Lo sucedido la pasada semana es fruto de una desesperante evolución. Hace nada menos que 15 años, un reducido grupo de europarlamentarios, encabezados por José Bové, denunciaban las relaciones de la EFSA con empresas de transgénicos (OGM). Hace cuatro años, en 2008, José Bové denunciaba la irregular situación de la señora Bánáti. Cuatro largos años han pasado desde entonces, manteniendo la putrefacta relación de la húngara y el ILSI en la EFSA. En 2011, ya había 150 europarlamentarios cabreados.
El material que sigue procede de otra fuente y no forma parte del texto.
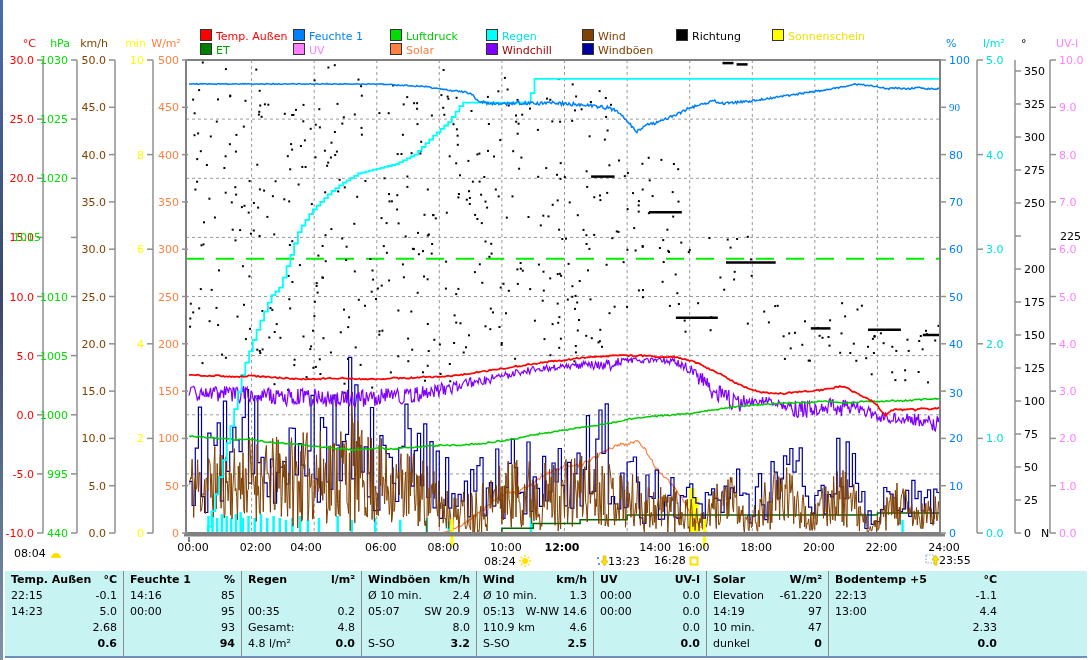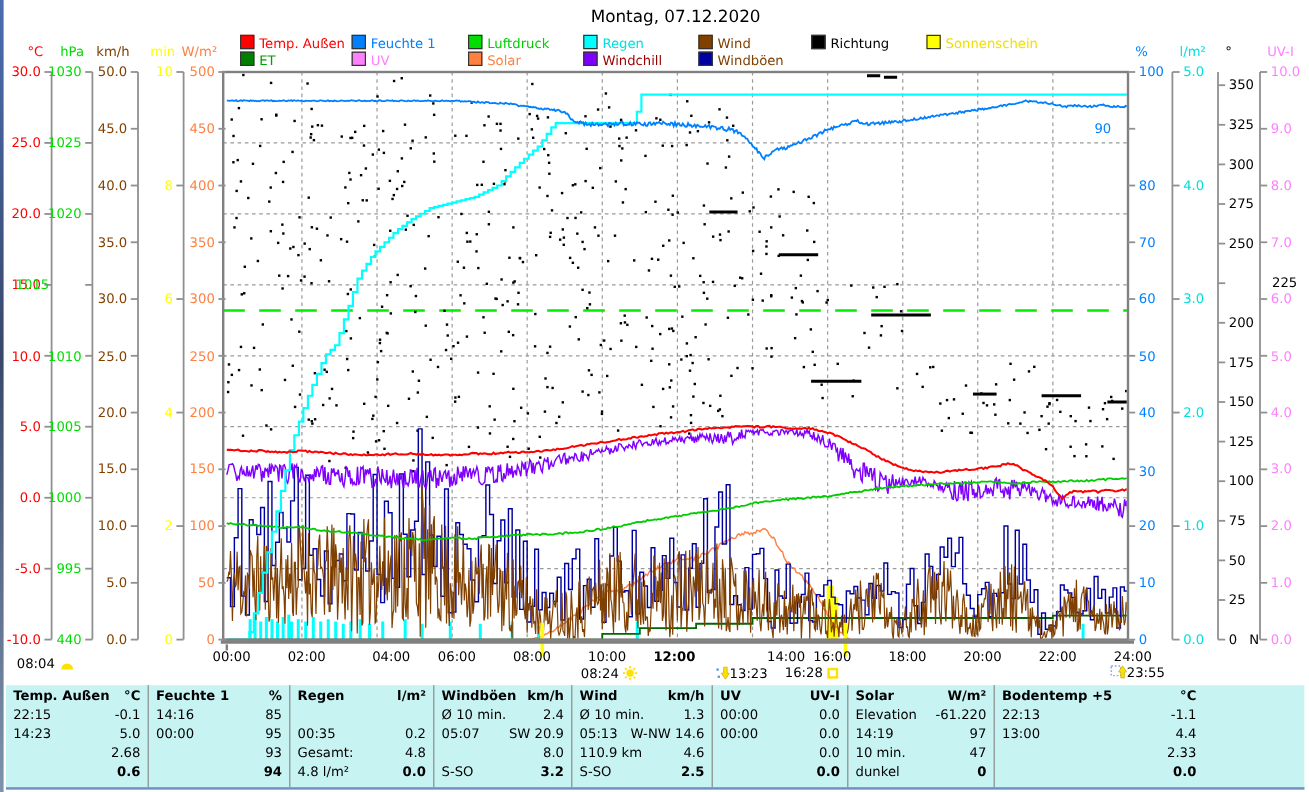"Montag, 07.12.2020" div { html: <div>Montag, 07.12.2020</div> -> none }
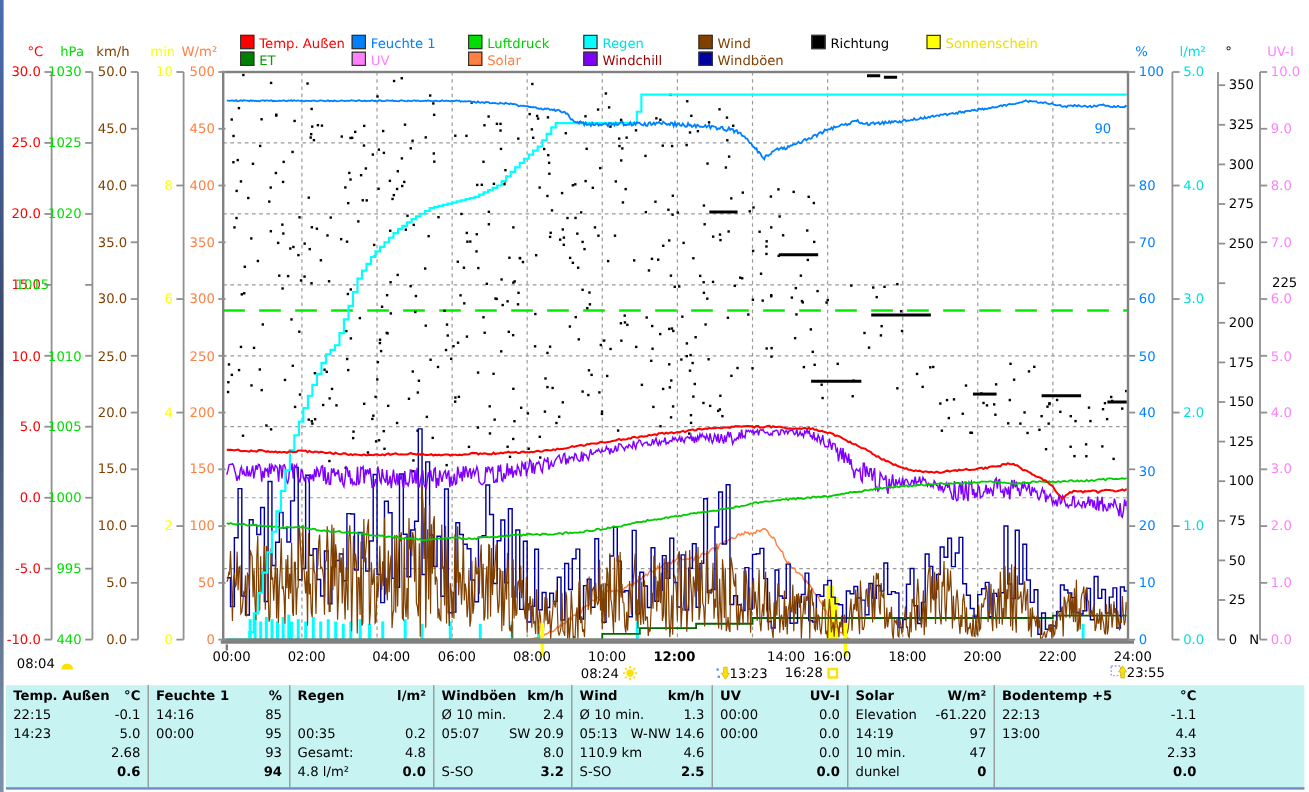"90" div.albl { font-family: none -> Liberation Serif, serif; left: 912px -> 949px }
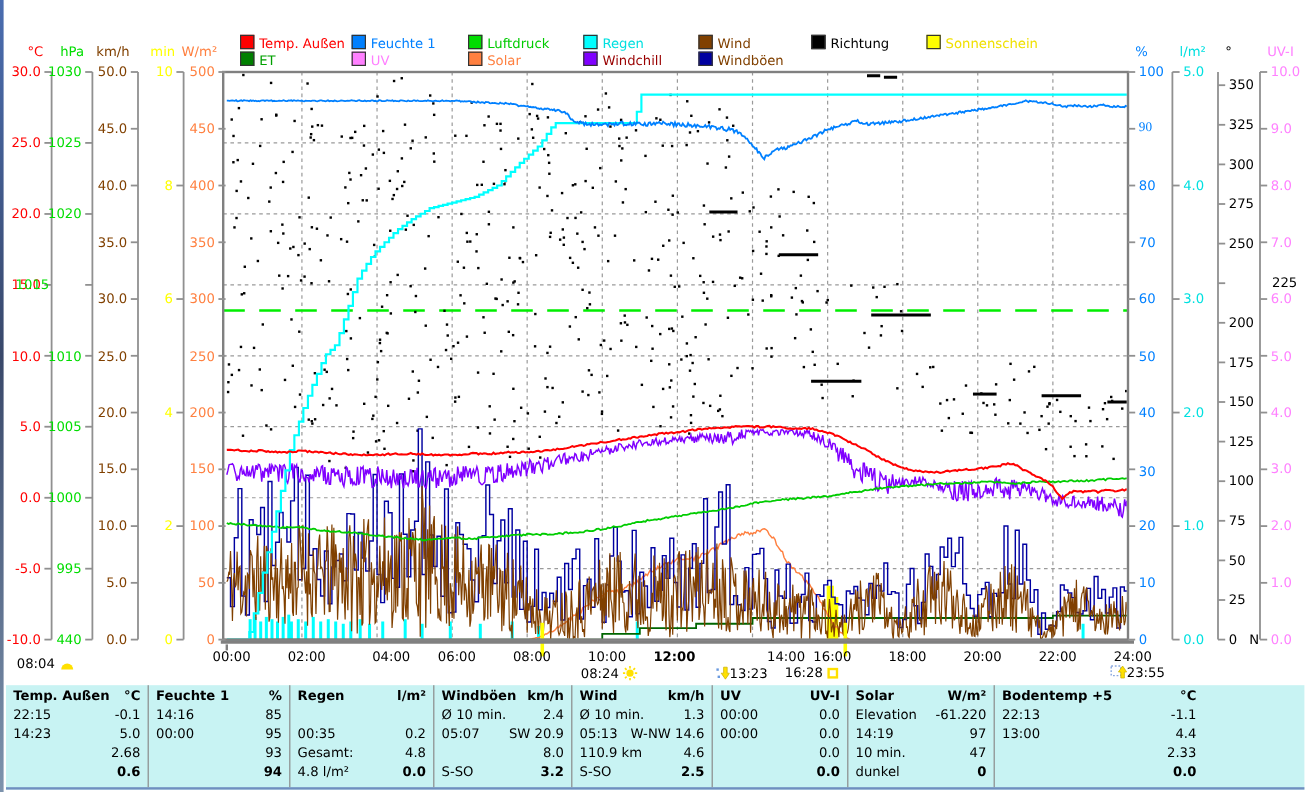"04:00" div.tlbl { left: 304px -> 284px }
El 10 de mayo, los asqueados por el mal olor de la EFSA sumaron una mayoría para dar una patada a la señora húngara.

José Bové, denunciante infatigable de las relaciones entre las agencias
de seguridad alimentaria y la industria

Alguien empieza a protegernos. Los otros van a por nuestro dinero y les importan un pimiento nuestra salud. Recuerden vigilar los envases de su comida y su bebida. En el supermercado, cuando alargue la mano hacia cualquier producto de los estantes, sepa ejercer todo su poder como consumidor.